No que tange ao conceito de Fake News, os economistas Hunt Allcott e Matthew Gentzkow (apud ZUBOFF, 2019), a definem como “’sinais distorcidos não relacionados com a verdade’ que impõem ‘custos privados e sociais tornando mais difícil (...) inferir o verdadeiro estado do mundo (...)’”.
Binembojm (2020) refere que a melhor tradução possível para Fake News é a de notícias fraudulentas; no mesmo sentido, Rais (2018), em entrevista ao Conjur, esclarecendo que para sua identificação como objeto do direito devem concorrer os elementos da falsidade, dolo e dano, caracterizando-a como “o conteúdo comprovada e propositadamente falso, mas com aparência de verdadeiro, capaz de provocar algum dano, efetivo ou em potencial”.
Nery Júnior e Andrade Nery advertem, ainda, que o conceito em questão não se constitui apenas pelo conteúdo falso da informação, mas também pela utilização de fatos verdadeiros, manipulados para desacreditar a veracidade de outra informação:
(...) não somente de fatos inverídicos se compõe o conceito de Fake News, mas também de ardiloso e bem urdido conjunto de fatos verdadeiros que desmerecem uma afirmação, também verdadeira, mas que se quer seja recebida como falsa. Está incluída nesse conceito a meia – verdade, ou a mentira recebida por várias vezes para criar no destinatário a certeza de que essas mentiras reiteradas se apresentam como verdade (2021, p. 232).
Pode-se afirmar, com base nos conceitos acima, que as fake news constituem notícias fraudulentas, caracterizadas pela falsidade de seu conteúdo ou pela manipulação de conteúdo verdadeiro que distorça seu sentido, criadas e/ou divulgadas e/ou difundidas intencionalmente, com o objetivo de acarretar dano, visando uma vantagem.
Assim, são elementos que as distinguem da simples mentira: a ciência de seu conteúdo falso ou da distorção do contexto; a intencionalidade ao criar, divulgar e difundir o conteúdo falso; a potencialidade de gerar dano individual ou coletivo e a finalidade de obtenção de vantagem por meio da desinformação produzida.
Inserem-se, pois, no âmbito mais amplo da desinformação, constituindo-se por informações falsificadas (divulgação intencional de conteúdo falso) e negativas (manipulação do contexto verdadeiro para gerar interpretações enganosas), que se vale, dentre outros e como instrumento, da informação errada (divulgação de informações falsas, sem ciência da falsidade de seu conteúdo ou contexto), em correlação ao fenômeno da desordem informativa, definido por Wardle e Derakshaw (apud MELATI, 2020), em lição citada no início deste tópico.

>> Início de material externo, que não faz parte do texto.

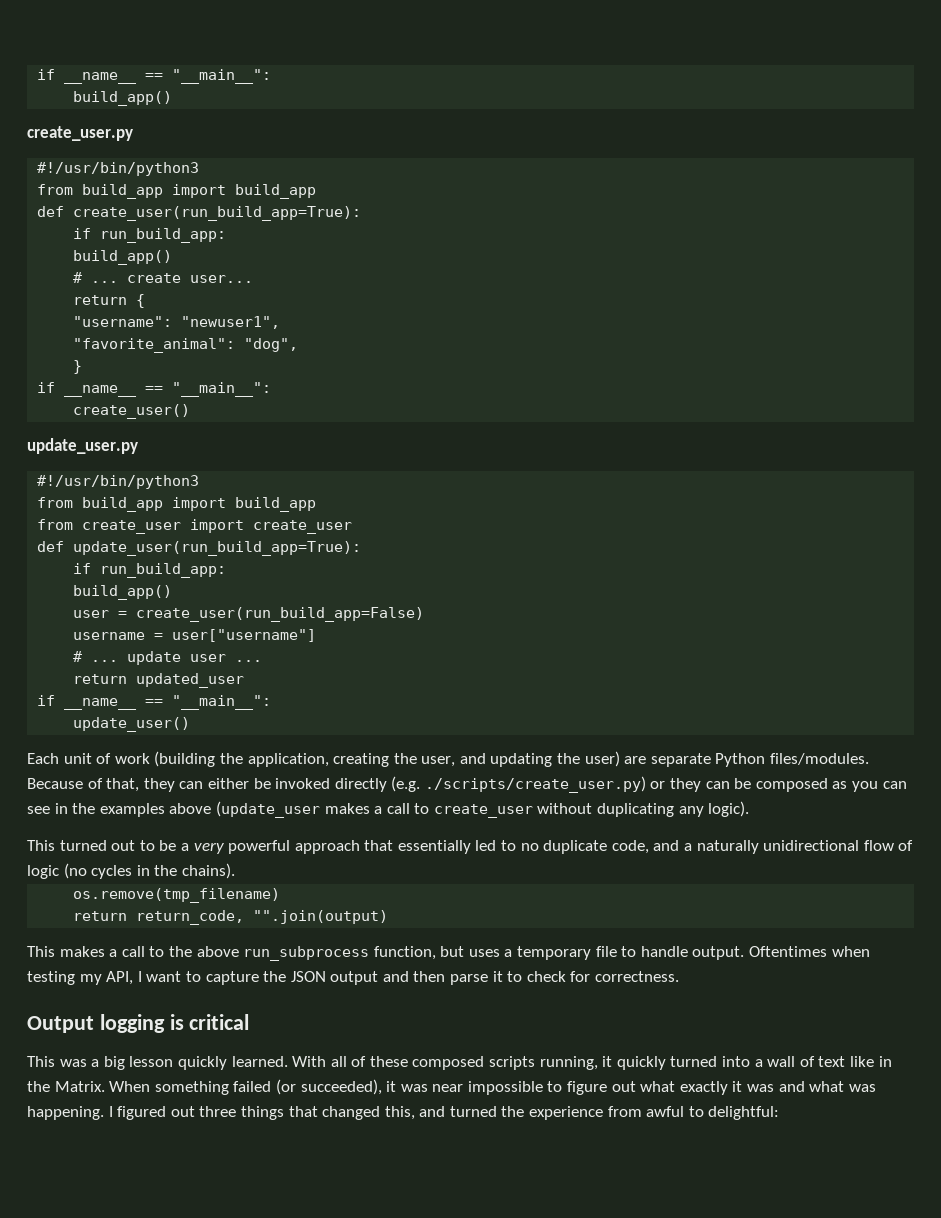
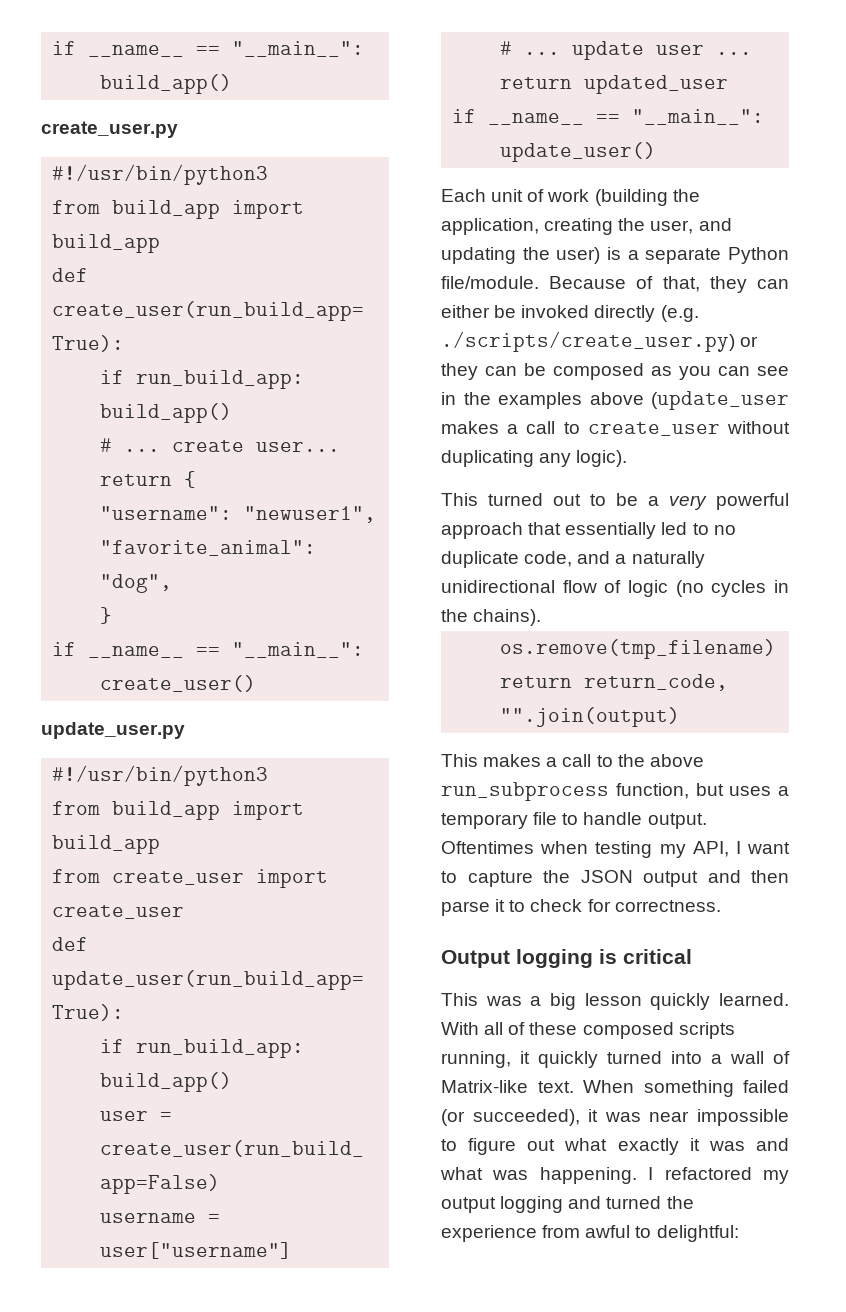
- Each unit of work (building the application, creating the user, and updating the user) are separate Python files/modules.
+ Each unit of work (building the application, creating the user, and updating the user) is a separate Python file/module.
- With all of these composed scripts running, it quickly turned into a wall of text like in the Matrix.
+ With all of these composed scripts running, it quickly turned into a wall of Matrix-like text.
- I figured out three things that changed this, and turned the experience from awful to delightful:
+ I refactored my output logging and turned the experience from awful to delightful:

3.3 – Comunicação e formação do pensamento para a tomada de decisões
A difusão intencional de conteúdo falso ou distorcido, busca influir e manipular a autonomia das pessoas, quanto à tomada de suas decisões, mecanismo voltado a obtenção de uma vantagem.

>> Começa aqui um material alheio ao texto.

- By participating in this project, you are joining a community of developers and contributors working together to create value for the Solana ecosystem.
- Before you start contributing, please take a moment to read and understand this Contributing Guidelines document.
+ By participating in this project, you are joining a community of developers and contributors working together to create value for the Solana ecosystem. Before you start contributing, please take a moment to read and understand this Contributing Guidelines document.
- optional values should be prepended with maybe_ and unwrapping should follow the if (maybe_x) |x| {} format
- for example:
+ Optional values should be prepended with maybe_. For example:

Há estudos neurocientíficos que põe em xeque a própria autodeterminação das pessoas, enquanto liberdade de fazer escolhas conscientes. Harari (2016) menciona estudos que afirmam que as decisões são tomadas por uma reação em cadeia de ocorrências bioquímicas, por processos que são determinísticos ou aleatórios (ou uma combinação de ambos), afastando o livre – arbítrio.
Sarmento (2020, p. 137, nota de rodapé 9), também informa a respeito de tais estudos:
Uma objeção ao livre – arbítrio que vem causando comoção decorre de descobertas recentes no campo da neurociência. Nós temos impressão que os nossos atos são causados por decisões conscientes que tomamos. Porém, comprovou-se empiricamente que os impulsos elétricos no cérebro que disparam as ações ocorrem cerca de meio segundo antes que haja a tomada consciente de qualquer decisão.

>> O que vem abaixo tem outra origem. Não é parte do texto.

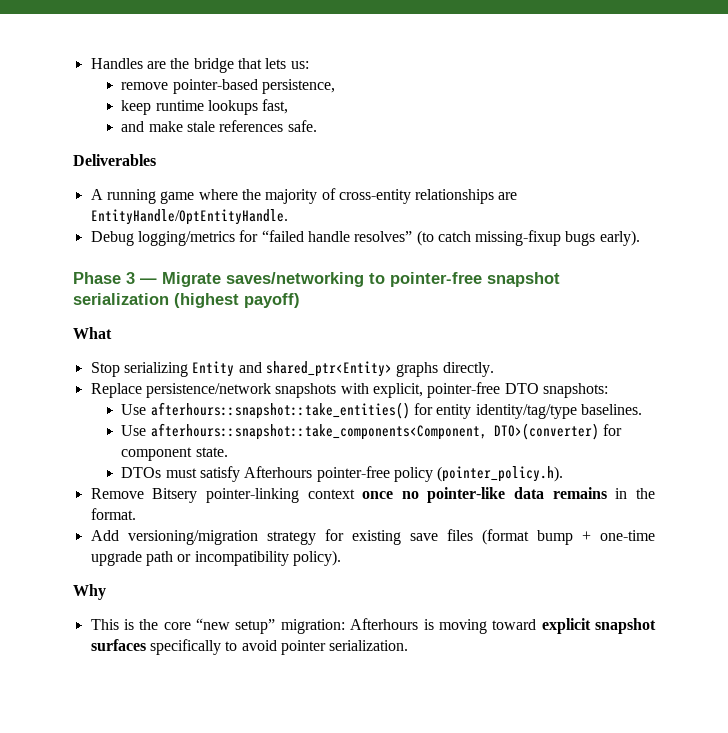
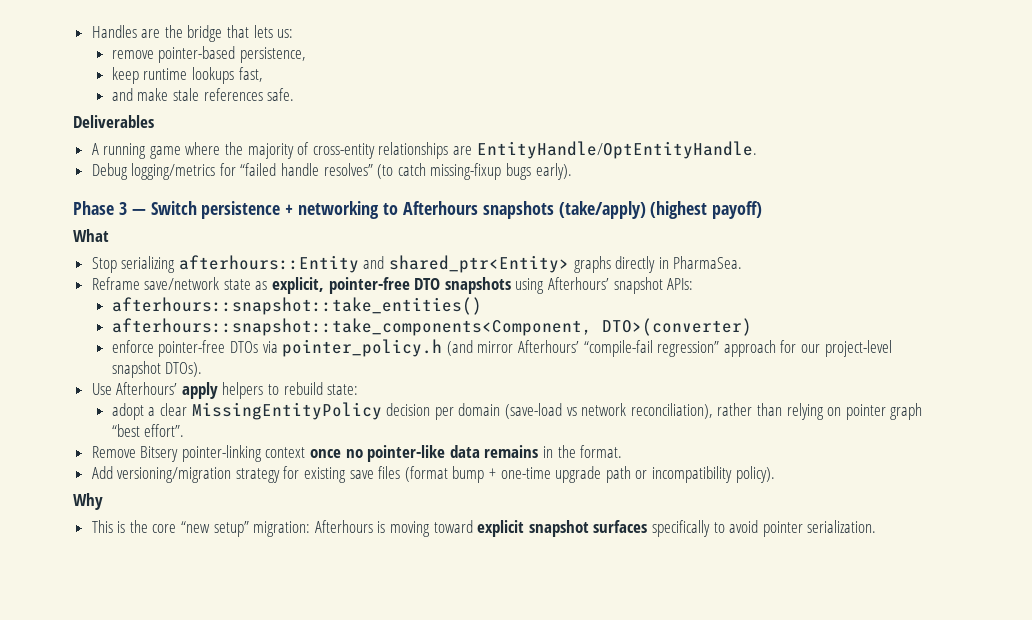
- Phase 3 — Migrate saves/networking to pointer-free snapshot serialization (highest payoff)
+ Phase 3 — Switch persistence + networking to Afterhours snapshots (take/apply) (highest payoff)
- Stop serializing Entity and shared_ptr<Entity> graphs directly.
- Replace persistence/network snapshots with explicit, pointer-free DTO snapshots:
- Use afterhours::snapshot::take_entities() for entity identity/tag/type baselines.
- Use afterhours::snapshot::take_components<Component, DTO>(converter) for component state.
- DTOs must satisfy Afterhours pointer-free policy (pointer_policy.h).
+ Stop serializing afterhours::Entity and shared_ptr<Entity> graphs directly in PharmaSea.
+ Reframe save/network state as explicit, pointer-free DTO snapshots using Afterhours’ snapshot APIs:
+ afterhours::snapshot::take_entities()
+ afterhours::snapshot::take_components<Component, DTO>(converter)
+ enforce pointer-free DTOs via pointer_policy.h (and mirror Afterhours’ “compile-fail regression” approach for our project-level snapshot DTOs).
+ Use Afterhours’ apply helpers to rebuild state:
+ adopt a clear MissingEntityPolicy decision per domain (save-load vs network reconciliation), rather than relying on pointer graph “best effort”.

Ao tratar da comunicação e da formação do pensamento, lastreado também em pesquisas de neurociência (com a expressa advertência por parte do autor de que não está reivindicando competência especial na referida área, mas apenas introduzindo o processo da mente humana como elemento da análise da comunicação, sob uma perspectiva científica interdisciplinar), Castells (2019, p. 191-194) afirma que a mente é um processo em interação com o corpo, caracterizado por imagens mentais que podem ou não ser conscientes, integrando emoções, sentimentos e raciocínio, que levam a tomada de decisões.
O mesmo autor indica que pesquisas na área demonstram a existência de integração entre a cognição e a emoção na tomada de decisões políticas (aspecto específico sob análise na obra, podendo-se estender a conclusão para as demais áreas de decisão), sem oposição entre ambas, mas com articulação entre elas, de modo que a “cognição política é formada emocionalmente” (op. cit, p. 199).
Refere que “Esperança e medo se combinam no processo político, e mensagens de campanha são muitas vezes direcionadas para estimular a esperança e provocar o medo do oponente”. E, ao se intensificar o conflito interno entre cognição e emoção, afirma que:
Uma pluralidade de estudos parece indicar que as pessoas tendem a acreditar naquilo em que querem acreditar. Com efeito, estudos mostram que as pessoas são muito mais críticas na avaliação de fatos que contradizem suas crenças do que no caso de questões que estão de acordo com o que elas pensam. (...). Quanto mais instruídos forem os cidadãos, mais capazes serão de elaborar interpretações das informações disponíveis em apoio de suas preferências políticas predeterminadas (Op. Cit., p. 207).
Fato é que o ser humano tem a capacidade não só de formar opiniões e agir em conformidade com elas, mas também de modificá-las, sejam ou não tais fenômenos originados por processos eletroquímicos aleatórios.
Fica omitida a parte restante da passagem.